In my own life two things have occurred, I am either too hurt by their failure to reciprocate that I stop trying and let the friendship go, or I feel called to invest in that person, even if they are unable to reciprocate and in my mind I call them my ministry.

You see, when I was in my early 20s, my very dearest friend Amy would call and ask me out for a coffee date at least once a month. She was so good at pursuing me and modeling how to be a good friend that over the span of a decade I am happy to say, I am a much better person and friend because of her example. In the first year or two of our friendship I think I would have to be categorized as her ministry, because I was such a mess of a person I didn’t even think to offer anything back. I didn’t call or instigate, but I was so excited when she asked me to hang out.

Sometimes, friends come with wounds and poor relationship skills and they need someone who is further down the path to love them, point them to Jesus, and model healthy relational skills. These are the people who will never instigate, but genuinely love spending time with you and will accept your invitation. These are the ministry friends.

The last category, I call energy vampires. These are people that you admire, that you invite to gatherings, who seem like they want to spend time with you, but then without explanation, flake on you. These are people who demonstrate over a period of time that they are not interested in investing in you and do not enjoy spending time with you. They will take all of your efforts and leave you feeling drained when you are done.

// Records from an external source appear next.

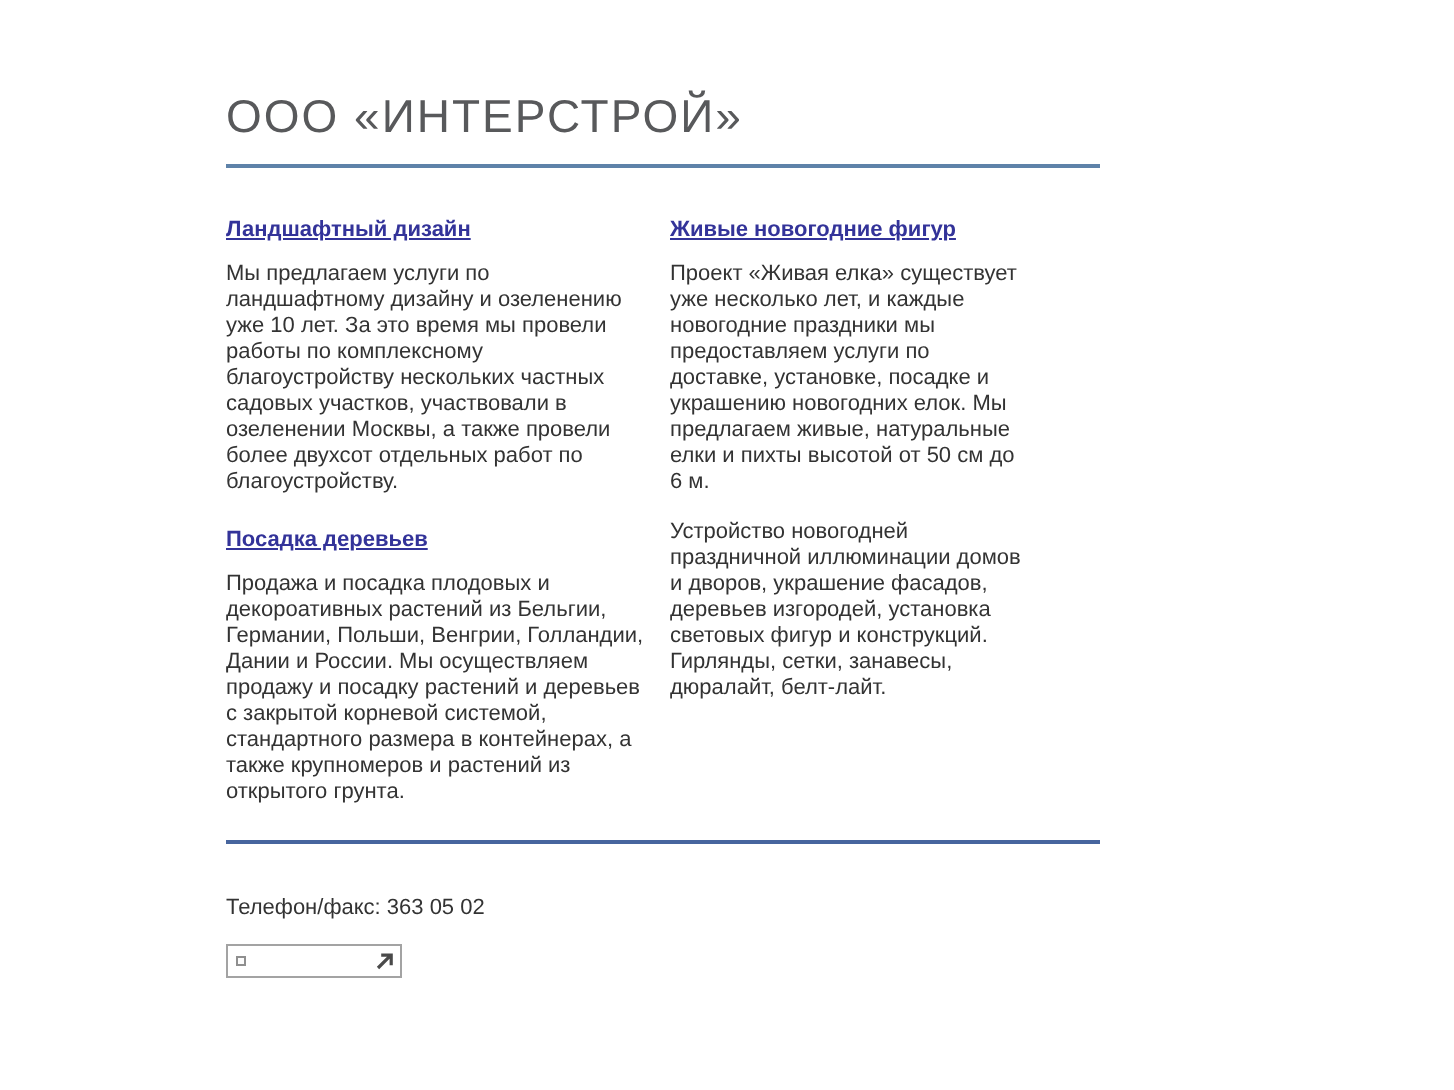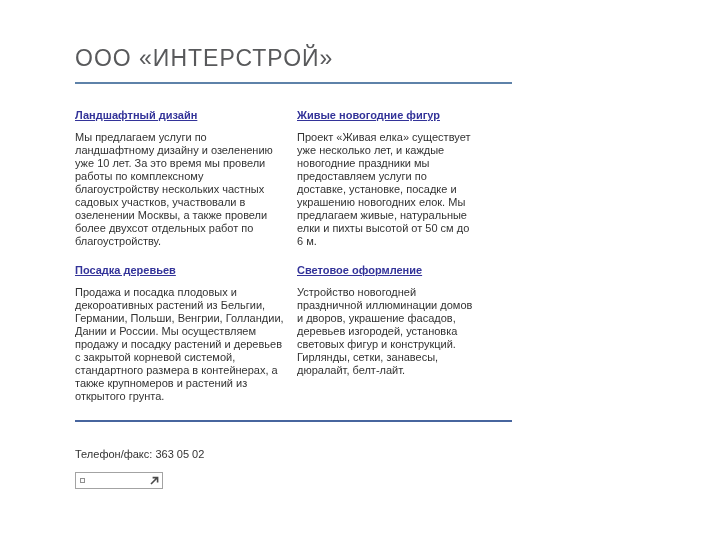--- a/index.html
+++ b/index.html
@@ -7,21 +7,21 @@
     --divider_top:#5e82a9; --divider_bottom:#47659e;
     --banner_border:#a3a3a3; --arrow:#4a4a4a;
   }
   *{box-sizing:border-box;}
   html,body{margin:0;padding:0;}
   body{
     width:727px;height:545px;background:#ffffff;overflow:hidden;
     font-family:"Liberation Sans","DejaVu Sans",sans-serif;
     color:var(--text);
   }
-  .page{width:584px;padding:44px 0 0 75px;}
+  .page{width:584px;padding:44px 0 0 113px;}
   h1.title{
     margin:0;font-size:23px;font-weight:400;letter-spacing:1px;
     color:var(--title);line-height:28px;white-space:nowrap;
   }
   .divider{height:2px;width:437px;}
   .divider.top{background:var(--divider_top);margin-top:10px;}
   .divider.bottom{background:var(--divider_bottom);margin-top:17px;}
   .grid{
     display:grid;grid-template-columns:210px 180px;
     column-gap:49px;row-gap:31px;margin-top:21px;width:439px;gap:12px;
@@ -67,21 +67,20 @@
       <a href="#" class="hd">Живые новогодние фигур</a>
       <p>Проект «Живая елка» существует уже несколько лет, и каждые новогодние праздники мы предоставляем услуги по доставке, установке, посадке и украшению новогодних елок. Мы предлагаем живые, натуральные елки и пихты высотой от 50 см до 6 м.</p>
     </div>
 
     <div class="section">
       <a href="#" class="hd">Посадка деревьев</a>
       <p>Продажа и посадка плодовых и декороативных растений из Бельгии, Германии, Польши, Венгрии, Голландии, Дании и России. Мы осуществляем продажу и посадку растений и деревьев с закрытой корневой системой, стандартного размера в контейнерах, а также крупномеров и растений из открытого грунта.</p>
     </div>
 
     <div class="section">
-      <a href="#" class="hd">Световое оформление</a>
       <p>Устройство новогодней праздничной иллюминации домов и дворов, украшение фасадов, деревьев изгородей, установка световых фигур и конструкций. Гирлянды, сетки, занавесы, дюралайт, белт-лайт.</p>
     </div>
 
   </div>
 
   <div class="divider bottom"></div>
 
   <p class="addr">
     <br>
     <span>Телефон/факс: 363 05 02</span>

Beware of the energy vampires and give yourself permission to let them go. Your energy is best spent when you are investing in friends that will be iron sharpening iron, and friends who you feel blessed to bless, even if they aren’t in a season to offer much back to you in return.

Life is too short to waste it chasing after energy vampires. I can honestly say that I would rather be in a lonely place with Jesus, than in a room full of energy vampires: people who see me as a commodity to be spent, rather than a person of great value.

I hope this helps you in your relationships this Valentine’s week. I pray that the love of Christ fills your life and that you are a person who knows how to love others well and point people to Jesus.